How have you used the data they provide? Has it influenced coaching/workouts?
The opportunities are endless. In the initial stages, we’ve used it mostly in an observational way – looking at what kind of power our athletes are producing for different types of training sessions, races, and in different environmental conditions. We’ve looked at how the power, boat speed, stroke rate and heart rate data match up, correlations between these measurements, differences between ergometer and on-water power, and on and on. It has provided great information to our coaches and athletes about what outcomes they are actually achieving from an output point of view for various training sessions. Also, how these outcomes may confirm or contradict what we previously thought, and how we might manipulate training going forward to get the outcomes we’re after. We have a PhD student who will commence our program in late July and their job will be to tackle all of these questions, and probably many more!

Have you used other telemetry systems and if so how do these compare? Do they offer something new?

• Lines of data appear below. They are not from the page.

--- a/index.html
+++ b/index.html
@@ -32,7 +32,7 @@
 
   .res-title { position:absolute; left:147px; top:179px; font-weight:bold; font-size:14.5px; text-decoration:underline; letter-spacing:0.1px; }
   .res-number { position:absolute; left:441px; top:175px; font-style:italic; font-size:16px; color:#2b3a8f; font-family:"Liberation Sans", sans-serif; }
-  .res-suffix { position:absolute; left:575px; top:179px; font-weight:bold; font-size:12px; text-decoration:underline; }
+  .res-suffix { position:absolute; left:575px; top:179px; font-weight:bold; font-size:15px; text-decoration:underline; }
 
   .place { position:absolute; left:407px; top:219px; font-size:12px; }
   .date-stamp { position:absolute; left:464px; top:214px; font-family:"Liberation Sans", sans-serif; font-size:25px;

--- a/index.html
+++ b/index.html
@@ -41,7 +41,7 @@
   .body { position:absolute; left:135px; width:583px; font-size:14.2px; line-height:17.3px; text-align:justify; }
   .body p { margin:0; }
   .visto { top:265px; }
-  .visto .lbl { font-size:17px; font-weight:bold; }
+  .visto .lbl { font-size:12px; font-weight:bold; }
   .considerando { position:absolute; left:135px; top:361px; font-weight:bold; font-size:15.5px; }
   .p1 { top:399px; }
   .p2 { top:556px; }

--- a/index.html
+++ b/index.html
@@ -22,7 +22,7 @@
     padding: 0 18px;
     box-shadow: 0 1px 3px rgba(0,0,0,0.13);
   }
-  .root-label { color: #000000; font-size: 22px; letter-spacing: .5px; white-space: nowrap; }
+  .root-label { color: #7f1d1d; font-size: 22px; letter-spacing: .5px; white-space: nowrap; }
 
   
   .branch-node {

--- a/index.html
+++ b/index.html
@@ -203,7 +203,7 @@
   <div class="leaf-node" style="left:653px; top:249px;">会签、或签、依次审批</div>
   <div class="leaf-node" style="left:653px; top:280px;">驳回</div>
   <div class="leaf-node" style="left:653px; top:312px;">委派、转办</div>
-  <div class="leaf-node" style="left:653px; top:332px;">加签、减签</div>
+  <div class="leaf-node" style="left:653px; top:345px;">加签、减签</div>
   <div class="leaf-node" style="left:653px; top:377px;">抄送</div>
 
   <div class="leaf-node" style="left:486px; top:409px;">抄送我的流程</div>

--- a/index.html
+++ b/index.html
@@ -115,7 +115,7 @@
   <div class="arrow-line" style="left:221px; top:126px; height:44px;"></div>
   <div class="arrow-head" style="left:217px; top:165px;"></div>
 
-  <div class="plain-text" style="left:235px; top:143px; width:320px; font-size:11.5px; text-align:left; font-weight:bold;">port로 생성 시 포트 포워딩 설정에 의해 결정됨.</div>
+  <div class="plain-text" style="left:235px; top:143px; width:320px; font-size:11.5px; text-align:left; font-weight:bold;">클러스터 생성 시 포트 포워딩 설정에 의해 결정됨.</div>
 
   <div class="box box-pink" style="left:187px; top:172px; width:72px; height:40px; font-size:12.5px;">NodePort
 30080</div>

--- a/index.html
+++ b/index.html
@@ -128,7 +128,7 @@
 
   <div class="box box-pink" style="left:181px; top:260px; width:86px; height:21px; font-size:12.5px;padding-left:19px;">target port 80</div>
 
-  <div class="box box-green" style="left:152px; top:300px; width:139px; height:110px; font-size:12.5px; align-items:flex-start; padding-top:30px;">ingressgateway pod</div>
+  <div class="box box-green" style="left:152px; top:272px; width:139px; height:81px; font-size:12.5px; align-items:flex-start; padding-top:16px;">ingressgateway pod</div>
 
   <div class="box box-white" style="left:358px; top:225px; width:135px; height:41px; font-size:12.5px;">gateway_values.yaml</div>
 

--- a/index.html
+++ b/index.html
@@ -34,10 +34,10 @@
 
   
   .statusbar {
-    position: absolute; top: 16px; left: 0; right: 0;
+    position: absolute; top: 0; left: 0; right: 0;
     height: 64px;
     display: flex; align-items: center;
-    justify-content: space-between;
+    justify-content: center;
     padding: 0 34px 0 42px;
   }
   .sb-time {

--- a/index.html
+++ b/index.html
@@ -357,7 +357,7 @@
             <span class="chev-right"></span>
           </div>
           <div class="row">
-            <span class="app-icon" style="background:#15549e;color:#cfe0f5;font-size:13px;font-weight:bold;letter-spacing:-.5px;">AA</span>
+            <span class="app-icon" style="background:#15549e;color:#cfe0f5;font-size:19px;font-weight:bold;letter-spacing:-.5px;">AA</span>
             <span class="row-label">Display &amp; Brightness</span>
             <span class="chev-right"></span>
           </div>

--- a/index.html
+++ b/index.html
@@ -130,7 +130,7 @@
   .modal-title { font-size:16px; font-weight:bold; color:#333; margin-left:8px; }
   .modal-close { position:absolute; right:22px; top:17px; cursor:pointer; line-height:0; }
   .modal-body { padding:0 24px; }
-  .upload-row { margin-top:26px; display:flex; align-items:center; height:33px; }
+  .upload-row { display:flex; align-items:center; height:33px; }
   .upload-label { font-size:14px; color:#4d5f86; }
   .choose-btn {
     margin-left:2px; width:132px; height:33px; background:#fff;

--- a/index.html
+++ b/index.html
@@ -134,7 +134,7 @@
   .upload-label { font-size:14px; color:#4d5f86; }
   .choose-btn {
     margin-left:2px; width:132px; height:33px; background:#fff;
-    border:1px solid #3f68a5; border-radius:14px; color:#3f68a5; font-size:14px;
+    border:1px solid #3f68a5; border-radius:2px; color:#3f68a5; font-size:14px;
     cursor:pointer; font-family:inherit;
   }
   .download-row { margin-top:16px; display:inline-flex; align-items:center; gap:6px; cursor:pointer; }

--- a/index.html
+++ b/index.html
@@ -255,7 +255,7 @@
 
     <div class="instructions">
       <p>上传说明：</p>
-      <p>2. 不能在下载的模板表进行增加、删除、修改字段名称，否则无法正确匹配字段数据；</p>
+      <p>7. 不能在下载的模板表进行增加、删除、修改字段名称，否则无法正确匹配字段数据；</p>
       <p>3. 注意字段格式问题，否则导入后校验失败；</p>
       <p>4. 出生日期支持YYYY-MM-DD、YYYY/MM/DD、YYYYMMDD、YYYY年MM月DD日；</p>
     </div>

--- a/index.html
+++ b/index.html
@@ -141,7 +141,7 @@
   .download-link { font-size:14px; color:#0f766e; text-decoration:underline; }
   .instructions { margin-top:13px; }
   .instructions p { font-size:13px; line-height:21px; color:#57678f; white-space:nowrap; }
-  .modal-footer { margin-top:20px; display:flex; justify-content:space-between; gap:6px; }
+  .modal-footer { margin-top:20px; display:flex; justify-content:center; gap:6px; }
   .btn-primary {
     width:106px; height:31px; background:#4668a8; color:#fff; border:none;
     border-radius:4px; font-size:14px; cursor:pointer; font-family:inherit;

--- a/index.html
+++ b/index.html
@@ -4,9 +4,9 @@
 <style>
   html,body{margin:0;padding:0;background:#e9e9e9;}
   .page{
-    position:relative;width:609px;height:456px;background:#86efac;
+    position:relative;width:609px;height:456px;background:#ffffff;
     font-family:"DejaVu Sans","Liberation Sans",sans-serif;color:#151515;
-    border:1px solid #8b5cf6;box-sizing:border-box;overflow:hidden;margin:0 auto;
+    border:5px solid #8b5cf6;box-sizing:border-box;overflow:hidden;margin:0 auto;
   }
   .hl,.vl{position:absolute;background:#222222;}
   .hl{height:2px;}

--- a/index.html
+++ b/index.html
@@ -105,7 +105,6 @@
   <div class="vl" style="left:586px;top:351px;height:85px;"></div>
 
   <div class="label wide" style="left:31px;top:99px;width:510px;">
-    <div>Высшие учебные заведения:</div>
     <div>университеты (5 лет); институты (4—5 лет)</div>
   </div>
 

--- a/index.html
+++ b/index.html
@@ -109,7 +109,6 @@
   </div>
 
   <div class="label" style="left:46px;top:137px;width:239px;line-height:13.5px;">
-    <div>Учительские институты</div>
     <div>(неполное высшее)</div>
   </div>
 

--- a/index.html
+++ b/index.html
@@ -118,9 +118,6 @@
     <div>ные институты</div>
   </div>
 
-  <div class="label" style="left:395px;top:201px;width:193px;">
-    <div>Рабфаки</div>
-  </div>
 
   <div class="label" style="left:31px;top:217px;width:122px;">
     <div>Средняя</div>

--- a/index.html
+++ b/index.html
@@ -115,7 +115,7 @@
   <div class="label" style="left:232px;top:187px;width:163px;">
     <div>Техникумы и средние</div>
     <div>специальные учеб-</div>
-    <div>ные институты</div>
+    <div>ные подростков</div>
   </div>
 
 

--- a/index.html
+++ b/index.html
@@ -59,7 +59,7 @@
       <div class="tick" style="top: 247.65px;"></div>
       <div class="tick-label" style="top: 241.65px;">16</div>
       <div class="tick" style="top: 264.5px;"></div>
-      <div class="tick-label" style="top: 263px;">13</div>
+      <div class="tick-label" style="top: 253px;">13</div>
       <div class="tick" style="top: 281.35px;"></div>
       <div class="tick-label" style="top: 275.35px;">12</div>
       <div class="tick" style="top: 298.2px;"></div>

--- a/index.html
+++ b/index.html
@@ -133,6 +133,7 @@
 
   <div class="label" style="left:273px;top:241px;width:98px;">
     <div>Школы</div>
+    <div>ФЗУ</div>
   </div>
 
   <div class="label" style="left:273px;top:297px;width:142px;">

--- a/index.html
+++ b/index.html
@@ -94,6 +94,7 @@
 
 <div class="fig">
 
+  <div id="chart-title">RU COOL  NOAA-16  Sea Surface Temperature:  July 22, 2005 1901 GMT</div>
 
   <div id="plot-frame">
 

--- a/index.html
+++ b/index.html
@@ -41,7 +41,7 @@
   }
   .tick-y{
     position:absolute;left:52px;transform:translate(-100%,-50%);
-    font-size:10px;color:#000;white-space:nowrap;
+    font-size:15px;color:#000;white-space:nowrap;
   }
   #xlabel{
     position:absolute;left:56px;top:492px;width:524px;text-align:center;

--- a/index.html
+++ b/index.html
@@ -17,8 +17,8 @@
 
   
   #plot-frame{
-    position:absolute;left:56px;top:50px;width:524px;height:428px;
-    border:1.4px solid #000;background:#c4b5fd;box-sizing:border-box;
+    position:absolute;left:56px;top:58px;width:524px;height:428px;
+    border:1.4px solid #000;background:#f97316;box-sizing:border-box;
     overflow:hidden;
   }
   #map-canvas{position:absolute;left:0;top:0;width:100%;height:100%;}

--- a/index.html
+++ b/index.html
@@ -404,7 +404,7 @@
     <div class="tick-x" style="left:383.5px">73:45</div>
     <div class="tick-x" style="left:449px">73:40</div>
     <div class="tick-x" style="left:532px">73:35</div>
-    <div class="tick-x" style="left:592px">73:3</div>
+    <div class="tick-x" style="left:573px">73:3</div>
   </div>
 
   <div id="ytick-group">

Prior to the release of the EmPower Oarlock system, we exclusively used the Peach Innovations power system, which has been around for many years now and works in a similar way in that power is measured through the oarlock. The two systems are quite different in their set up, functionality and the information they provide. While the EmPower system is much more like a true power meter, the Peach Innovations system provides much more information from a biomechanical point of view. The way I like to think of it is that if you want to track the daily training stimulus very simply each and every day, the EmPower Oarlock system is fantastic. When you require more in-depth biomechanical information, the Peach Innovations system is the way to go. We have also very recently received some of the Weba Oar Power Meters. These are different again in that the power meter is attached to and measured on the oar itself, as opposed to in the oarlock. We’re in the process of comparing the systems against one another, as well as determining the validity and reliability of each system. Both offer something slightly different, and we’re still very much in the process of determining what information is valuable, and how we can use it to manipulate training and racing to enhance the performance of our rowers.